When you import this package inside a worker context:

// Inside a worker file
import { someFunction } from 'my-package';

webpack automatically resolves to index.worker.js when the module is used in a worker context, without requiring any additional configuration.

[!WARNING] Using a variable in the Worker constructor is not supported by webpack. For example, the following code will not work: const url = new URL('./path/to/worker.ts', import.meta.url); const worker = new Worker(url);. This is because webpack cannot analyze the syntax statically. Keep this limitation in mind when using Worker syntax with webpack.

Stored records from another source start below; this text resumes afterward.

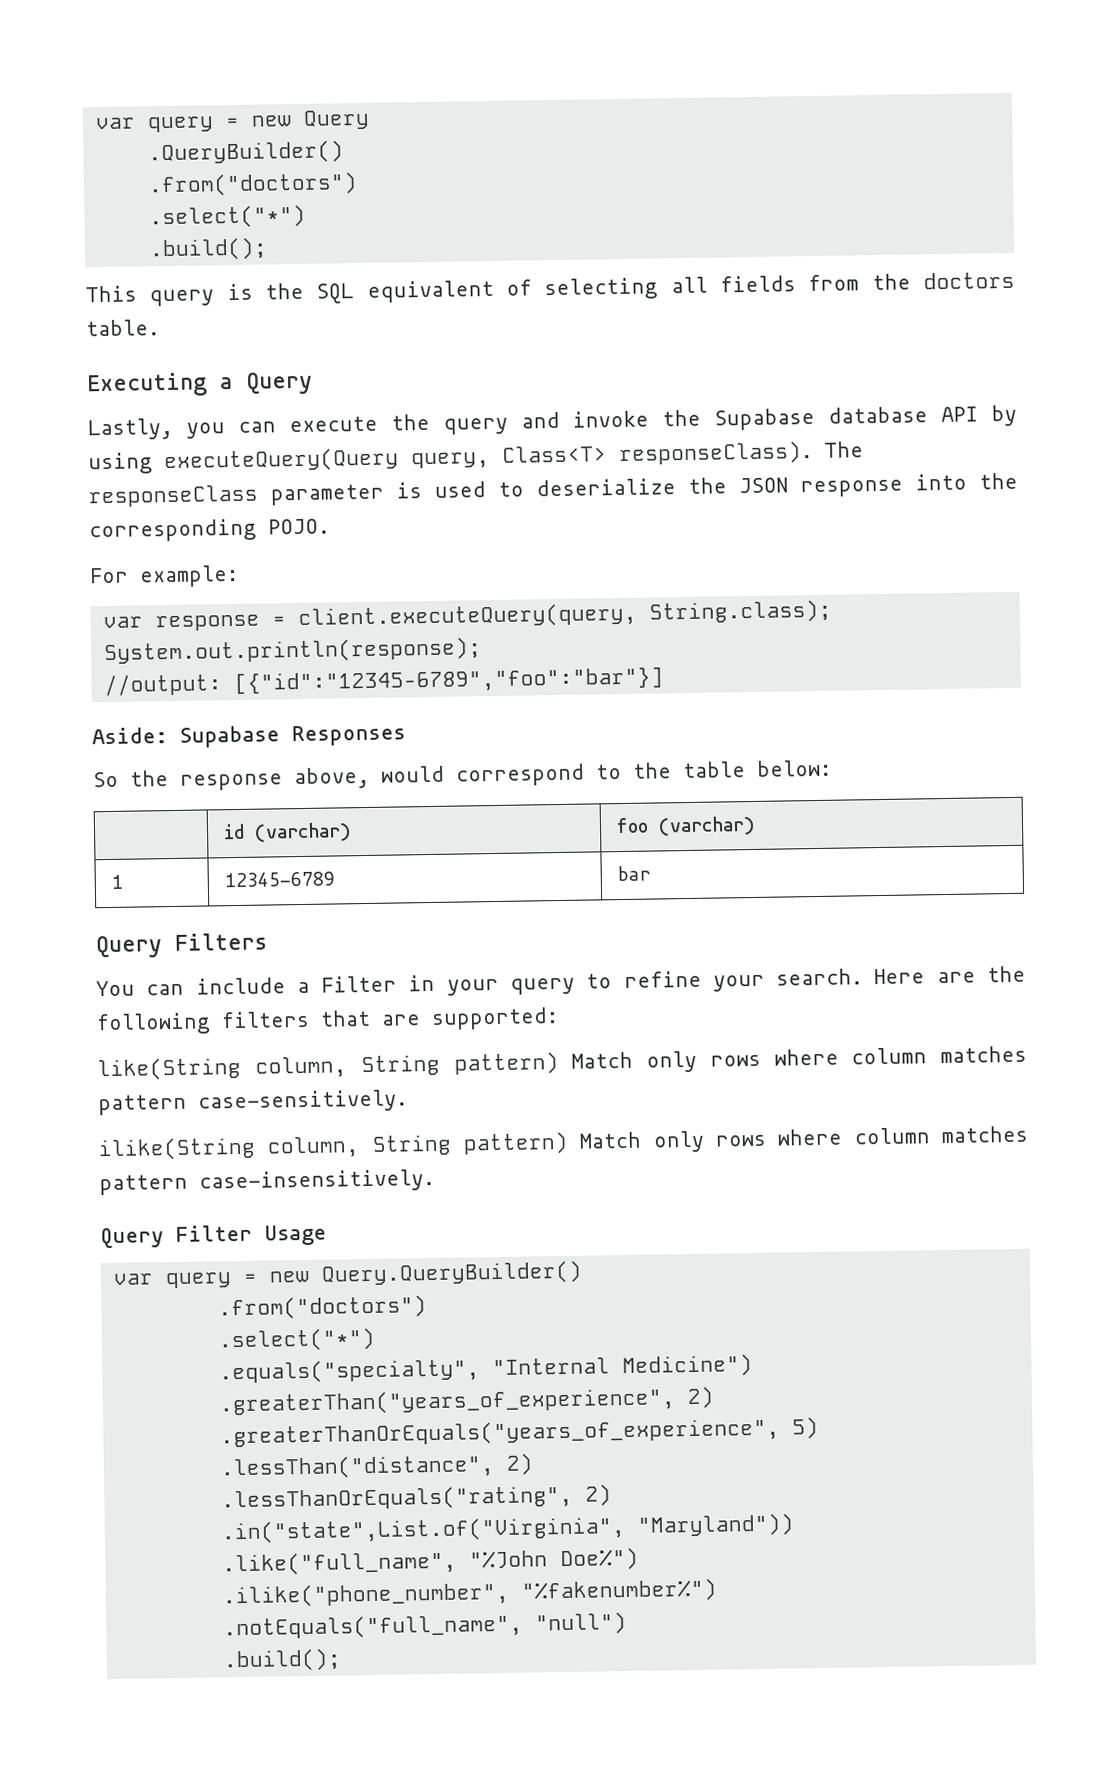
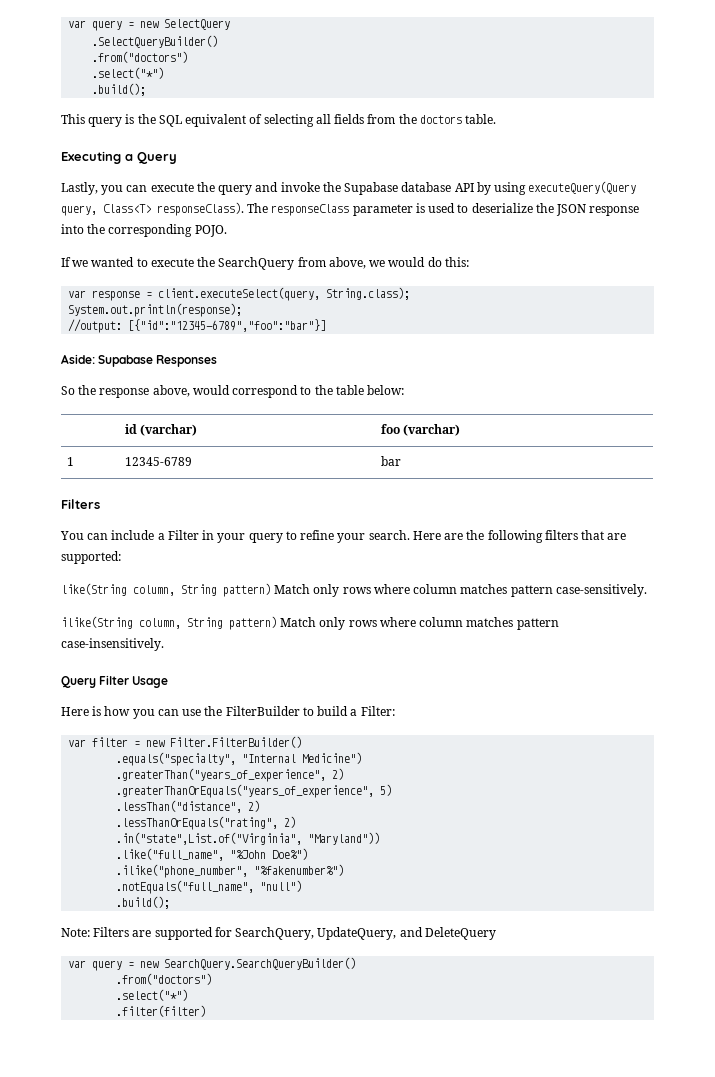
- var query = new Query
- .QueryBuilder()
+ var query = new SelectQuery
+ .SelectQueryBuilder()
- For example:
+ If we wanted to execute the SearchQuery from above, we would do this:
- var response = client.executeQuery(query, String.class);
+ var response = client.executeSelect(query, String.class);
  1 | 12345-6789 | bar
- Query Filters
+ Filters
- var query = new Query.QueryBuilder()
- .from("doctors")
- .select("*")
+ Here is how you can use the FilterBuilder to build a Filter:
+ var filter = new Filter.FilterBuilder()
+ Note: Filters are supported for SearchQuery, UpdateQuery, and DeleteQuery
+ var query = new SearchQuery.SearchQueryBuilder()
+ .from("doctors")
+ .select("*")
+ .filter(filter)

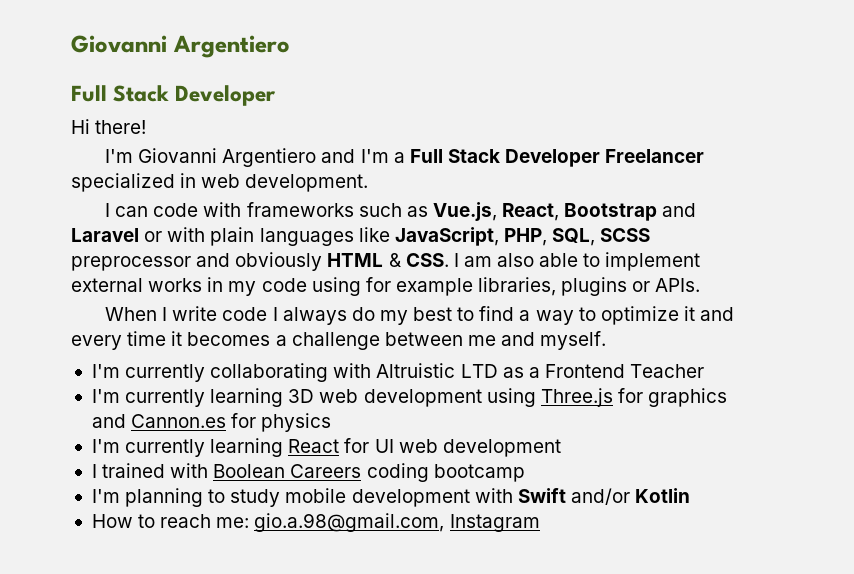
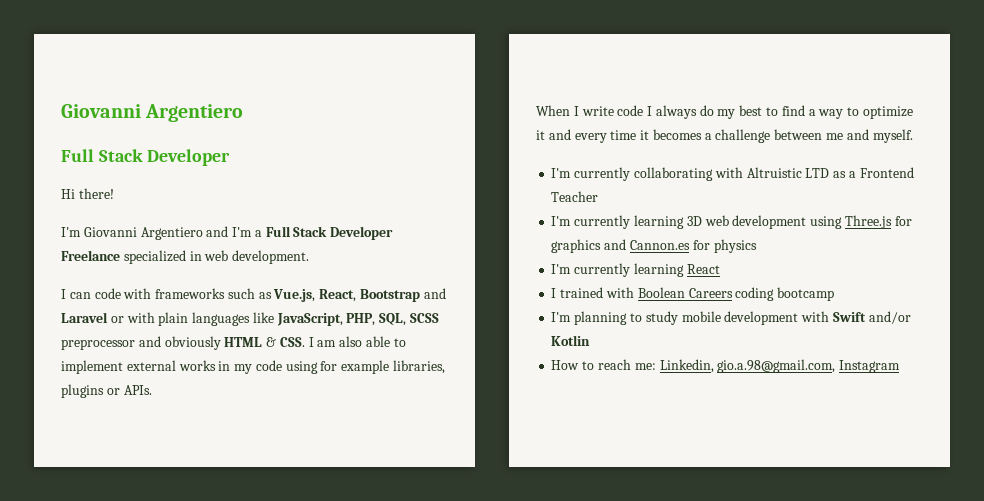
- I'm Giovanni Argentiero and I'm a Full Stack Developer Freelancer specialized in web development.
+ I'm Giovanni Argentiero and I'm a Full Stack Developer Freelance specialized in web development.
- I'm currently learning React for UI web development
+ I'm currently learning React
- How to reach me: gio.a.98@gmail.com, Instagram
+ How to reach me: Linkedin, gio.a.98@gmail.com, Instagram

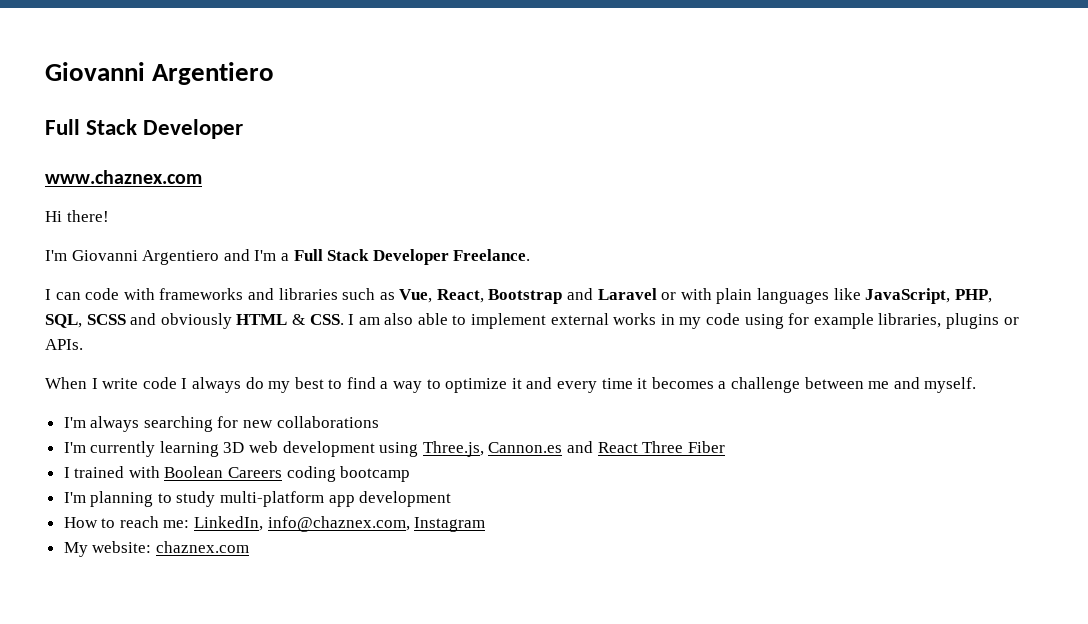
+ www.chaznex.com
- I'm Giovanni Argentiero and I'm a Full Stack Developer Freelance specialized in web development.
+ I'm Giovanni Argentiero and I'm a Full Stack Developer Freelance.
- I can code with frameworks such as Vue.js, React, Bootstrap and Laravel or with plain languages like JavaScript, PHP, SQL, SCSS preprocessor and obviously HTML & CSS. I am also able to implement external works in my code using for example libraries, plugins or APIs.
+ I can code with frameworks and libraries such as Vue, React, Bootstrap and Laravel or with plain languages like JavaScript, PHP, SQL, SCSS and obviously HTML & CSS. I am also able to implement external works in my code using for example libraries, plugins or APIs.
- I'm currently collaborating with Altruistic LTD as a Frontend Teacher
+ I'm always searching for new collaborations
- I'm currently learning 3D web development using Three.js for graphics and Cannon.es for physics
- I'm currently learning React
+ I'm currently learning 3D web development using Three.js, Cannon.es and React Three Fiber
- I'm planning to study mobile development with Swift and/or Kotlin
+ I'm planning to study multi-platform app development
- How to reach me: Linkedin, gio.a.98@gmail.com, Instagram
+ How to reach me: LinkedIn, info@chaznex.com, Instagram
+ My website: chaznex.com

const worker = new Worker(new URL('./deep-thought.js', import.meta.url));
worker.postMessage({
  question:
    'The Answer to the Ultimate Question of Life, The Universe, and Everything.',
});
worker.onmessage = ({ data: { answer } }) => {
  console.log(answer);
};

When you set __webpack_public_path__ from a variable and use publicPath equal to auto, worker chunks get a separate runtime, and the webpack runtime sets publicPath to an automatically calculated public path — which is probably not what you expect.

To work around this, set __webpack_public_path__ from within the worker code. Here is an example:

globalThis.onmessage = ({ data: { publicPath, ...otherData } }) => {
  if (publicPath) {
    __webpack_public_path__ = publicPath;
  }

  // rest of the worker code
};

When to use this:

This pattern is only required when a worker needs to load additional chunks and the asset base URL is determined at runtime (for example, when using a CDN or a multi-domain deployment).

Since workers run in an isolated global scope, the automatically detected public path may differ from the one used by the main thread. In such cases, the public path (__webpack_public_path__) must be passed explicitly to the worker and set inside the worker runtime.

[!NOTE] This is an advanced use case. If your worker does not load additional chunks, or your assets are served from a static, same-origin path, you typically don't need to set __webpack_public_path__ manually.

This section describes using Web Workers in a Node.js environment via the worker_threads module.

Similar syntax is supported in Node.js (>= 12.17.0):

import { Worker } from 'node:worker_threads';

new Worker(new URL('./worker.js', import.meta.url));

Note that this is only available in ESM. Worker in CommonJS syntax is not supported by either webpack or Node.js.